The "next" will always call out for you.  Especially if you are talented, gifted or have a platform that gets recognition.  In our culture we have a tendency to overvalue "15 minutes of fame" and undervalue faithfulness.  We curate 140 characters on twitter but don't cultivate character in our relationships.  Faithfulness is an attritbute of God.  Faithfulness is a fruit of the Spirit.  Opportunities are everywhere.  Success is valued but can be misleading.  Succeeding at the wrong thing could be your biggest failure.  That's why it's important to steward your "now" well because it is training and shaping for your "next."  Don't take shortcuts.  Shortcuts "cut short" the work of God on your life.   Grow where you're planted.  Become grounded and develop a root system.  I was out to dinner with a great friend this weekend and we were talking about the unseen parts of our lives are so critical and rarely celebrated.  We don't celebrate the prayer lives of others, we don't instagram our "dad diaper changes" so mom can take a few minutes breather, we don't periscope our devo lives consistently to show the world we know how to seek God, etc.  What's underground isn't as celebrated as what's on our platform.  The reality is roots precede fruits.  To bear great fruits you need great roots.  Stay grounded and focused and watch God bring your future to life.  

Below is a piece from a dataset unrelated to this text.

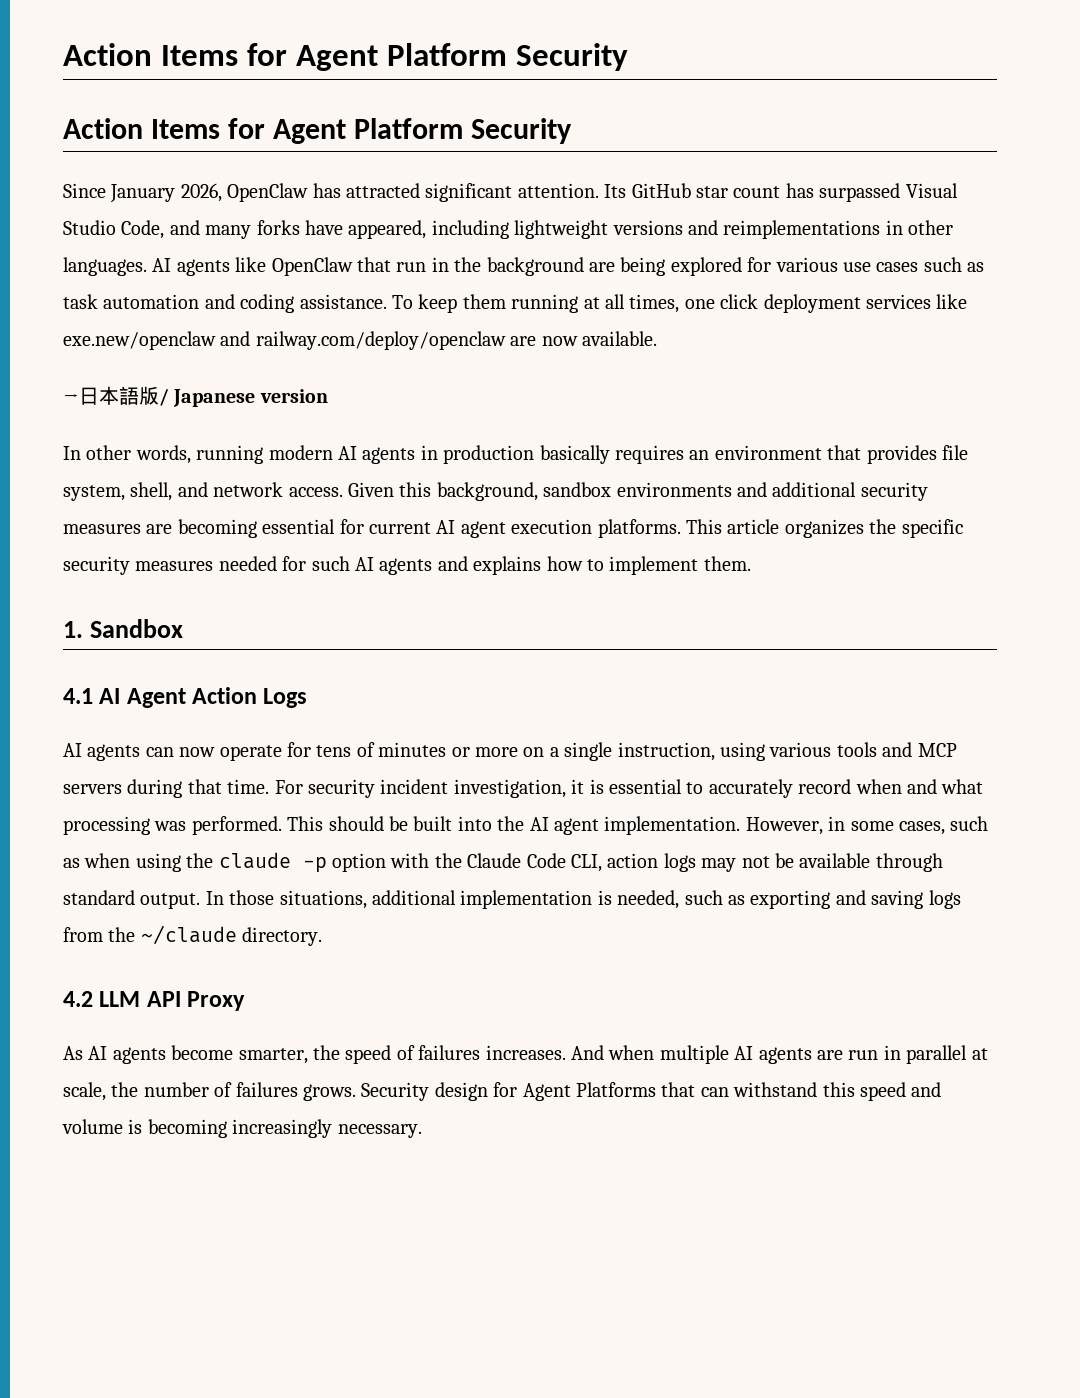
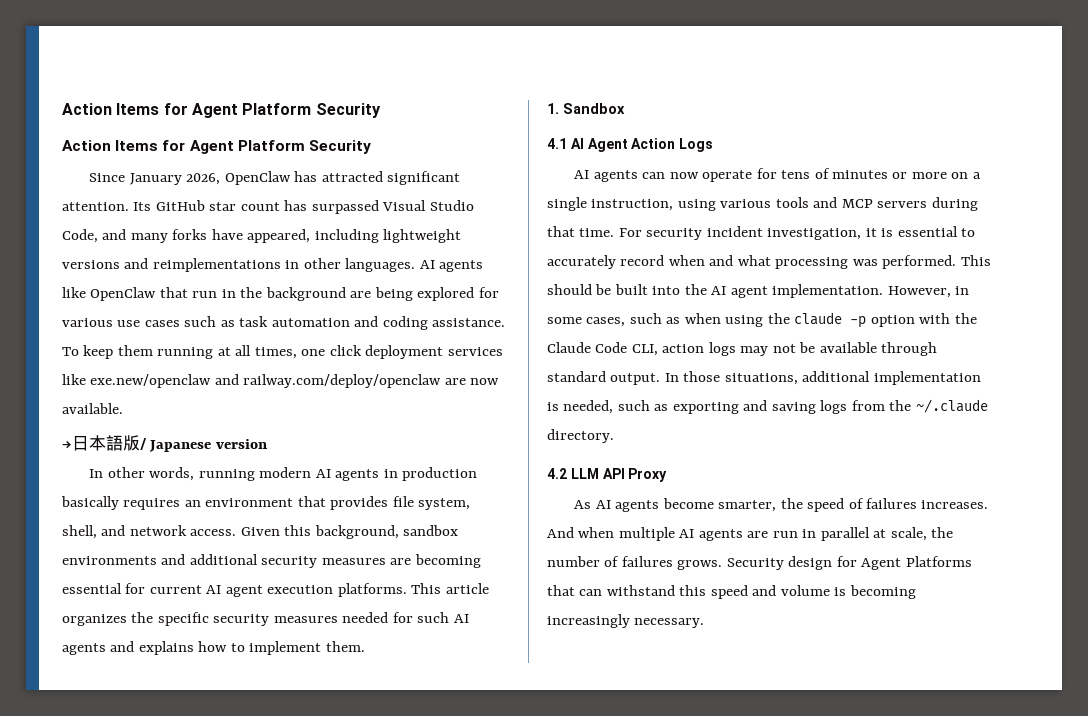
- In those situations, additional implementation is needed, such as exporting and saving logs from the ~/claude directory.
+ In those situations, additional implementation is needed, such as exporting and saving logs from the ~/.claude directory.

Ground your theology in Jesus.

There are many out there who will be happy to shape your theology for you. There is a lot of spiritual content on the internet (how did that "blood moon" turn out for you?).  I’m not suggesting you stop growing in knowledge — in the “deeper” things of God. You should always be growing. I am suggesting you never get beyond the simple child-like, overwhelming awe of who Jesus is and how He loves you and what He did for you on the cross. Center your beliefs firmly and completely around the person of Jesus Christ.  Discipline your life to do as Jesus would do. Invite others to follow you as you follow Christ (1 Corinthians 11:1).   Let the grace, truth, love and hope of Jesus guide you in all you do and your life will have a beautiful simplicity to it.  

 

Invest in someone else.

Making disciples is the mission of Jesus He gave.  There is a relational difference between teaching a crowd on the weekend, having a Bible study in a community group and spending quality time with a few people.  Jesus model of living involved crowds, community and core.  Jesus thought being devoted to a few was time well spent to make a global impact that would last generations.   Who are you spending time with?  Who are you mentoring?  Not only that....but who is mentoring you?  It's not only beneficial for them but you will have a group of people who you can count on to pray for you, encourage you and inspire you.  Also...be teachable.  Fatherlessness surrounds so many of us.  Not just paternal but spiritual fatherlessness.  Could the reason we lack "spiritual fathers" is we don't know how to be teachable sons and daughters...so we live as orphans making same mistakes over and over again.  Resulting in lessons not learned and a generation of broken people trying to find health but never truly finding it.  Invest in others but also allow others to invest in you.

Are their any priorities I'm missing?